Dec.
18, 2012 By Thomas Kidd
http://www.patheos.com/blogs/anxiousbench/2012/12/christmas-in-1776/
Tis the season to argue about religion. Or more specifically, to
feud about whether to say Merry Christmas or Seasons Greetings…to call it a
Christmas Village or a Holiday Village…or to allow a crèche or menorah to stand
on public property.
What would Americans at the time of our nation’s founding think
about all this? They would have been perplexed. Perplexed, first, at the ways
that we fuss about the public role of religion. As I discuss in God of Liberty, the Revolutionary era
was shot through with public expressions of faith, from the days of prayer and
fasting declared by presidents, to the chaplains employed by the Continental
Congress and Washington’s army, to the faith principles undergirding the
Revolution itself, especially the notion that all men are created equal. The
concept of a public square stripped of religion would have been deeply
unfamiliar to Americans in 1776.
But they would also find our kind of Christmas strange, and
probably unpleasant. We are constantly warned by the prophets of our
age–Charlie Brown and Snoopy chief among them–that we should not become
obsessed with commercialism at Christmas. Yet this is like warning fish about
the pollution in water–a world of consumption is what we Americans live and
breathe in.
Christmas in 1776 was very different. One difference, of course,
is that America was engaged in a terrible war with Britain. That is why George
Washington and his army spent Christmas night of 1776 crossing the Delaware
River through a blizzard of sleet–to attack the Hessians at Trenton, New
Jersey.
Wartime or not, Christmas was not a big public spectacle at the
time of the Founding. One searches in vain through the newspapers and almanacs
of the Revolutionary War period to find references to Christmas. It was almost
never mentioned, even on December 25 itself. When it was, the holiday was
usually only cited as a reference point. (“General Washington hopes that the
war will be over by Christmas,” and such.)

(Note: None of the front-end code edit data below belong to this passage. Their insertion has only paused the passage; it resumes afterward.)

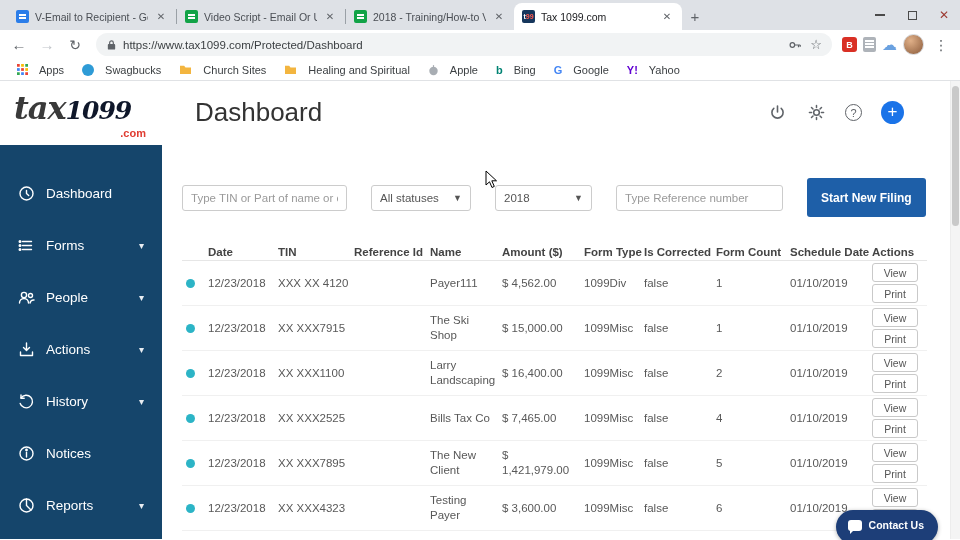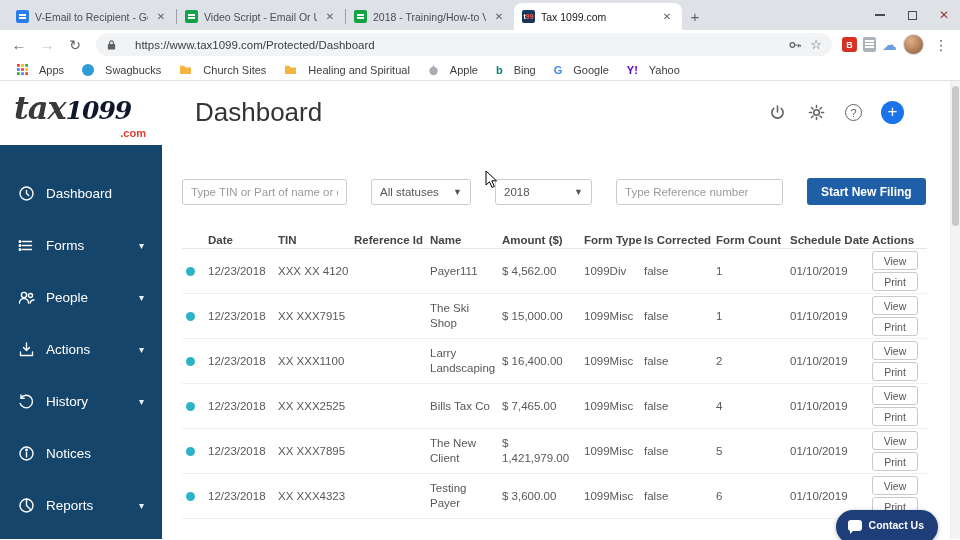--- a/index.html
+++ b/index.html
@@ -31,7 +31,7 @@
   .navbar { height:29px; background:#fff; display:flex; align-items:center; padding:0 8px; gap:6px; }
   .navicon { font-size:15px; color:#5f6368; width:22px; text-align:center; }
   .navicon.disabled { color:#c0c4c9; }
-  .omnibox { flex:1; height:23px; background:#f1f3f4; border-radius:12px; display:flex; align-items:center; padding:0 10px; gap:18px; margin:0 4px; }
+  .omnibox { flex:1; height:23px; background:#f1f3f4; border-radius:12px; display:flex; align-items:center; padding:0 10px; gap:6px; margin:0 4px; }
   .urltext { flex:1; font-size:11.5px; color:#3c4043; white-space:nowrap; overflow:hidden; }
   .omni-right { display:flex; align-items:center; gap:8px; }
   .star { font-size:13px; color:#5f6368; }

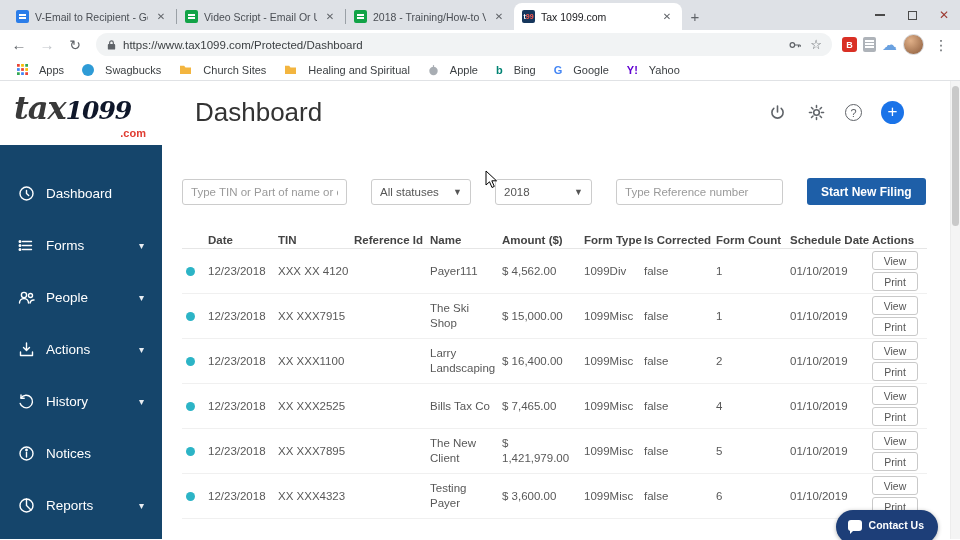--- a/index.html
+++ b/index.html
@@ -76,7 +76,7 @@
   .f-input::placeholder { color:#9a9a9a; }
   .f-select { height:26px; border:1px solid #ccc; border-radius:3px; font-size:11.5px; color:#555; display:flex; align-items:center; padding:0 8px; justify-content:space-between; background:#fff; }
   .f-select .caret { font-size:9px; color:#555; margin-left:6px; }
-  .btn-primary { height:27px; background:#1e5fa8; border:none; border-radius:3px; color:#fff; font-size:12px; padding:0 14px; font-family:"Liberation Sans", sans-serif; font-weight:600; }
+  .btn-primary { height:39px; background:#1e5fa8; border:none; border-radius:3px; color:#fff; font-size:12px; padding:0 14px; font-family:"Liberation Sans", sans-serif; font-weight:600; }
 
   .table { margin-top:24px; width:745px; }
   .trow { display:grid; grid-template-columns:26px 70px 76px 76px 72px 82px 60px 72px 74px 82px 55px; align-items:center; }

But let’s not be romantic about their simple, subdued Christmas,
either. One reason that Christmas was downplayed in the New England states is
because the Puritan fathers had banned Christmas for much of the seventeenth
century. This was not because they were killjoys, but because they did not see
how the Bible taught a December Christmas. They believed that the festival of
Christmas was invented by medieval Catholics–and this was never a good thing,
if you were a Puritan.
You did see occasional evidence of commercialism in
Revolutionary America, too, especially after the war was over. In the Christmas
Eve edition of Rivington’s New York Gazette for 1783, there was
a screaming advertisement–almost reminiscent of our “Black Friday” ads–for
“CHRISTMAS and NEW YEAR’S PRESENTS,” which included gold and silver watches;
goblets fit for drinking “Porter, Ales, Punch, Sangree” and other holiday
beverages; and assortments of stockings which the merchant pronounced “Monstrous
Cheap.”
Christmas at the time of the founding–for those who embraced
it–was mostly a family and church affair. Lauren Winner’s delightful book A Cheerful and Comfortable Faith shows how Christmas
occurred naturally as a part of the household devotion of eighteenth-century
Anglicans in Virginia. Wealthy families there often had sumptuous feasts. At
one Christmas dinner, the menu of the Fairfax family included “six mince pies,
seven custards, twelve tarts, one chicken pie, and four puddings.” Twelfth
Night, the evening signaling the end of the Christmas season, saw even bigger
bashes, which could sometimes turn into drunken brawls. Devout Anglicans also
made their way to church for the Sunday of Christmas week, where they would
hear a special sermon on the incarnation, and receive communion.
In modern America, outdoor nativity scenes and other Christmas
displays became common after World War I, encouraged by the advent of
electricity to light them at night. Some of these displays ended up on
government property, a circumstance which predictably elicited lawsuits by
secularists. The first major lawsuit on this topic sought to remove a nativity
scene from the White House Ellipse in 1969. A number of contradictory court
decisions have followed, fostering annual feuding and court cases regarding
Christmas or Hanukkah displays.
Americans of 1776 had no particular need for public manger
scenes. Christmas, when observed, fit easily in the traditional rhythms of home
and church life. Obviously, they had no secularists screeching for the removal
of Baby Jesus from the public park, either. His image was not there in the
first place, nor did it need to be. Their society was already pervasively
religious, even though not every American was a saint. They lived in a serenely
religious milieu that we can only approximate today. We certainly can’t
recreate it on today’s fractious courthouse square. Thankfully, believers can
still foster an indisputably Christian Christmas in our homes and churches. I
guess that is where Christmas is the most edifying anyway.